Das suas atividades fazem também parte a investigação e consultadoria, e o comentário televisivo nos canais RTP, TVI, Porto Canal e Sport TV.
Quanto à sua candidatura a Presidente da República, Sequeira diz que é para ir até ao fim e afirma ao Correio do Minho que é a “coisa mais séria” que já fez. Diz que se recusa a “ser o engraçadinho”, e argumenta ser um cidadão “farto de assistir a tragédias políticas que colocaram Portugal no lixo”. No entanto, assume que pode vir a ser “ridicularizado” por optar por se aproximar do eleitorado sem dinheiro para “comícios da treta”.

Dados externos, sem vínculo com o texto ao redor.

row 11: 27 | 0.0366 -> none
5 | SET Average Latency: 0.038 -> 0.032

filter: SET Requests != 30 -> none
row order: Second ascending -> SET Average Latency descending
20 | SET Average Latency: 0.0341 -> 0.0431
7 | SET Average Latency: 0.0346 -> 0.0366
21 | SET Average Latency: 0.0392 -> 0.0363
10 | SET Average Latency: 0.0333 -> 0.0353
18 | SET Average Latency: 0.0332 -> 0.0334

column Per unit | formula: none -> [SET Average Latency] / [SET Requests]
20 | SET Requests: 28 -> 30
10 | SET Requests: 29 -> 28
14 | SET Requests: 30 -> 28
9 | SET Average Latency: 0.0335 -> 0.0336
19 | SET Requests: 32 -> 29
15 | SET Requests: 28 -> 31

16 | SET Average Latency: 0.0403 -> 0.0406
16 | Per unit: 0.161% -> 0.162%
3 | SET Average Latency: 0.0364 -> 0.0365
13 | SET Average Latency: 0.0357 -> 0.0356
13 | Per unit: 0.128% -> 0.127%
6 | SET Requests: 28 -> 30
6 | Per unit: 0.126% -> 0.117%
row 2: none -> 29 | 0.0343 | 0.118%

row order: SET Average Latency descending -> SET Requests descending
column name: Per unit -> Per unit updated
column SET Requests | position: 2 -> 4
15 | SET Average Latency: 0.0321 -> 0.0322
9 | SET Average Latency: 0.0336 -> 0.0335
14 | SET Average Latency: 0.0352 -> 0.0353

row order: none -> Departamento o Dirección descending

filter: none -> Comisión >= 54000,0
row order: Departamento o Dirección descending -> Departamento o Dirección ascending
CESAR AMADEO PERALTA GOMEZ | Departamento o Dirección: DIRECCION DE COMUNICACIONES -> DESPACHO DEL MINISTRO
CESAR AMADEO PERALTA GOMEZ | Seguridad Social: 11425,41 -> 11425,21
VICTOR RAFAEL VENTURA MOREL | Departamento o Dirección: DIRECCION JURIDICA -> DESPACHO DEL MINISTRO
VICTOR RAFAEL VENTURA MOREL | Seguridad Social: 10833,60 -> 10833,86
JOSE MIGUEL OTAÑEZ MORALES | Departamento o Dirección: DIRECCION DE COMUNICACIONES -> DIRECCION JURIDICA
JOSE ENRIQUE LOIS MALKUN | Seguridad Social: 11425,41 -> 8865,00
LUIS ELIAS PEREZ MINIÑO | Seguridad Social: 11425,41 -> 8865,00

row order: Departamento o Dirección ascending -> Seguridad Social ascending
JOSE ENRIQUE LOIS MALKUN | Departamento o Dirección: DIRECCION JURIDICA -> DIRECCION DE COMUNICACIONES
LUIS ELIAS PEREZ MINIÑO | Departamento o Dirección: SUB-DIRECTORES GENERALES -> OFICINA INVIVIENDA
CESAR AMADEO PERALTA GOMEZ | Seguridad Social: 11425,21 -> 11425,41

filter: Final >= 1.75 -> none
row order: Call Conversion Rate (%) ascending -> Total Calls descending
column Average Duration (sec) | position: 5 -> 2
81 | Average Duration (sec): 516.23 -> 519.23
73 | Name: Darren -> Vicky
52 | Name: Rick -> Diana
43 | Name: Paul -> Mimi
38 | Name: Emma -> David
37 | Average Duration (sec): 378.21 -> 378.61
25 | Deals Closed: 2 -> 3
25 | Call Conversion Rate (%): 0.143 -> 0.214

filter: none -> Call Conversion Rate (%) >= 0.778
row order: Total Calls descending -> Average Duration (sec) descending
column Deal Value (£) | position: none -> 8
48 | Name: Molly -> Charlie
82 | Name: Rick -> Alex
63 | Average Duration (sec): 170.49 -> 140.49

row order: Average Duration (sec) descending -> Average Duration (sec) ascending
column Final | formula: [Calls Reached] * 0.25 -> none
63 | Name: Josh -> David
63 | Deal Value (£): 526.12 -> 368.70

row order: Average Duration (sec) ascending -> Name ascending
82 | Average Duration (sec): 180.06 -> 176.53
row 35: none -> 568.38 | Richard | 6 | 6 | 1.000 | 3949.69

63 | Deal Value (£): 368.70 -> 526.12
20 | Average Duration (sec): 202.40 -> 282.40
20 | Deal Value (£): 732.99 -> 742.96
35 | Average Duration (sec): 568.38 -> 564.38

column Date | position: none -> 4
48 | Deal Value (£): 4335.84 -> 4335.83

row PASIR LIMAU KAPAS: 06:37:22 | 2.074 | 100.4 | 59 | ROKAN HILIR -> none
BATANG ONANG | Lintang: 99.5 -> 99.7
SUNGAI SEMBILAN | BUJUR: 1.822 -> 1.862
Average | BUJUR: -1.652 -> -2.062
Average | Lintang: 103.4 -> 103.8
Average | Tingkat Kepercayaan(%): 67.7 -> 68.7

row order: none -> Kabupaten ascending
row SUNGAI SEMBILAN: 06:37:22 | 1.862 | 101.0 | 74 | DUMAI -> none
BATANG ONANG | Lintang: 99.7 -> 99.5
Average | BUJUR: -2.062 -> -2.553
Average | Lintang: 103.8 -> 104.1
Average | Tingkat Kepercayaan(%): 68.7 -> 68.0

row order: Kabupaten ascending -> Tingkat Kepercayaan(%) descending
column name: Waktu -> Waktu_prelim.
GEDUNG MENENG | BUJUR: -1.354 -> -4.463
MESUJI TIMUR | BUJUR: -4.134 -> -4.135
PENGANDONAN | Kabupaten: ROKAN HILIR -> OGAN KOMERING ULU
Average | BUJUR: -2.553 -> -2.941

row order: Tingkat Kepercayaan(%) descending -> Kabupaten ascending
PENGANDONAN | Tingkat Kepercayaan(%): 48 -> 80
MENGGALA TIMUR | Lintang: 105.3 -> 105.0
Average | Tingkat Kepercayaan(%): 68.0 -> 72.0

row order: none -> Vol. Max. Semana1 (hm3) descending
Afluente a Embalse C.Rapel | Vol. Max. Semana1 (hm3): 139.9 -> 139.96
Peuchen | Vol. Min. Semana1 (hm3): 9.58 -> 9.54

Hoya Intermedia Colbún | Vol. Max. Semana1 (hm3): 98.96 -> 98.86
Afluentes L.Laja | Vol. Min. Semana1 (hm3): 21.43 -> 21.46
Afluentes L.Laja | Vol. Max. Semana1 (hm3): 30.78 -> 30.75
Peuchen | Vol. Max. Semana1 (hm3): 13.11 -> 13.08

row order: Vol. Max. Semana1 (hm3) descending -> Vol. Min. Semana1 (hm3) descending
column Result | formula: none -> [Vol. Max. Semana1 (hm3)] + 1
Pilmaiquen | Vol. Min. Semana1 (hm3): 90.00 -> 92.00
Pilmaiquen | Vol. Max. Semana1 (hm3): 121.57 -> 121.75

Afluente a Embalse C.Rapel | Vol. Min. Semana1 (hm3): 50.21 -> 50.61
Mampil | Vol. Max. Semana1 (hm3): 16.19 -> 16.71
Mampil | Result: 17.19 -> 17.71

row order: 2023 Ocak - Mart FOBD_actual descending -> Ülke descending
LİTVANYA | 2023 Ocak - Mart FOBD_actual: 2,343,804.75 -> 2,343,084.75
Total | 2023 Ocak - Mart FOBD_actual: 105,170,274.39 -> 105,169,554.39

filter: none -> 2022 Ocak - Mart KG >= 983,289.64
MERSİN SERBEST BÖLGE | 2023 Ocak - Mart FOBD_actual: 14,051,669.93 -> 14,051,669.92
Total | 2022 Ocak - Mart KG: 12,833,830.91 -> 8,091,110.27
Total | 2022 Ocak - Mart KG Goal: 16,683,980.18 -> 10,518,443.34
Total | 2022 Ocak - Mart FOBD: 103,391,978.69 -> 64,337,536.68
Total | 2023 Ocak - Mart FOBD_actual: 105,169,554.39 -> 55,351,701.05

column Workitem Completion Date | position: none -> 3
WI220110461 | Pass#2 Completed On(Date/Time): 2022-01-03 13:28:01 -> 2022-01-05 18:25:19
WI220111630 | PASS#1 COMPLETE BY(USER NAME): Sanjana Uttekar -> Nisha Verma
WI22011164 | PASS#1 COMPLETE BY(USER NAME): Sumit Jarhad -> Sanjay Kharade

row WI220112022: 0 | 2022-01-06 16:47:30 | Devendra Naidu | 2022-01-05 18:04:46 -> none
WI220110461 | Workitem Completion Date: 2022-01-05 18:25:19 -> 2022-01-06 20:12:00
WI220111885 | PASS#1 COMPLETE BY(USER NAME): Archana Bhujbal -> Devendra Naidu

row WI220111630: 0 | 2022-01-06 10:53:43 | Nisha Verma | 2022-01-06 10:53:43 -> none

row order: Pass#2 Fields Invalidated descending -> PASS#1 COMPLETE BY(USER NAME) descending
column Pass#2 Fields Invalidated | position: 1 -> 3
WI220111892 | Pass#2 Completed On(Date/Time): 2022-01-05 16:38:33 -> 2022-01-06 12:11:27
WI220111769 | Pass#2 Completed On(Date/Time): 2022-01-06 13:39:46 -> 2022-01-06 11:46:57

Ao mesmo jornal, declara que Ramalho Eanes é o Presidente com que mais se identifica, dada a “coragem serena”. Mas apreciou também o “estilo de atuação” de Jorge Sampaio.
E quanto aos poderes atribuídos ao Presidente? Ao Correio do Minho, mostrou-se pró-revisão constitucional pois “a função está desprestigiada, ninguém liga ao Presidente da República”. Na sua opinião, o Presidente “tem de deixar de ser a Rainha de Inglaterra”, numa crítica à voz “pouco ativa” de Cavaco Silva.
Médico, dissidente do PS e incómodo
Médico nefrologista (rins) de profissão, Cândido Ferreira nasceu a 7 de abril de 1949, em Febres, Cantanhede, no distrito de Coimbra. Ainda jovem, em 1974, filiou-se no Partido Socialista, mas desvinculou-se apenas dois anos depois para ser mandatário-jovem de Ramalho Eanes, que era candidato à Presidência da República. Cargo que o próprio Cândido Ferreira procura, agora, alcançar. A sua experiência em eleições presidenciais estende-se à campanha de Jorge Sampaio, em que foi um dos diretores de campanha.
O fim do hiato no PS terminou em 1982 e a atividade política intensificou-se. Esteve à frente da bancada socialista na Assembleia Municipal de Leiria, entre 1985-89, e candidatou-se à Câmara do mesmo município. Foi, ainda, presidente da Federação Distrital de Leira do Partido Socialista no início da década de 90.
Mais tarde, já em 2002, integrou as listas do PS, por Leiria, mas num lugar não elegível. Ainda assim, Cândido Ferreira acabou por se demitir do partido em que estava filiado em 2011, depois de contestar a liderança de José Sócrates.
No ano em que voltou a integrar as fileiras do PS, deixou a direção do Hospital de Pombal, que ocupava desde 1976, e dedicou-se “à hemodiálise em clínicas privadas”, afirmou ao Observador. O curso de Medicina foi tirado em Coimbra, ainda “antes do 25 de Abril”, tendo começado a “trabalhar nos hospitais públicos” em 1973. Desde cedo dedicado à nefrologia, Cândido Ferreira esteve “integrado na equipa que fez a primeira colheita de órgão e o primeiro transplante renal” em Portugal.
Com 66 anos, conta que, em 2007, alienou “todas as empresas de hemodiálise” e fundou “uma unidade de agroturismo e produção de vinhos”, localizada em Urra, no concelho de Portalegre. E é diretor clínico do centro de diálise de Leiria.
Da medicina e da vitivinicultura à política. Durante a apresentação da candidatura, Cândido Ferreira afirmou que o Presidente da República “deve ser um árbitro e não um jogador” e também criticou o atual Presidente da República: “Nunca tantos portugueses sofreram tanto, às mãos de tão poucos e sem que o Presidente da República alguma vez tivesse tomado alguma atitude firme em prol do nosso povo”.
E afirma-se como o candidato que consegue fazer frente a Marcelo Rebelo de Sousa, dizendo ser o único “capaz de enfrentar olhos nos olhos a candidatura de direita e capaz de vencer na segunda volta”. A mais recente querela, contudo, foi com a socialista Maria de Belém Roseira, a quem escreveu pedindo que desista da candidatura por ter acumulado (embora de forma legal) o salário de deputada com o de consultora do Espírito Santo Saúde.
A campanha, pois, promete ser animada. O primeiro debate com estes três candidatos é com Marcelo Rebelo de Sousa esta sexta-feira na TVI24.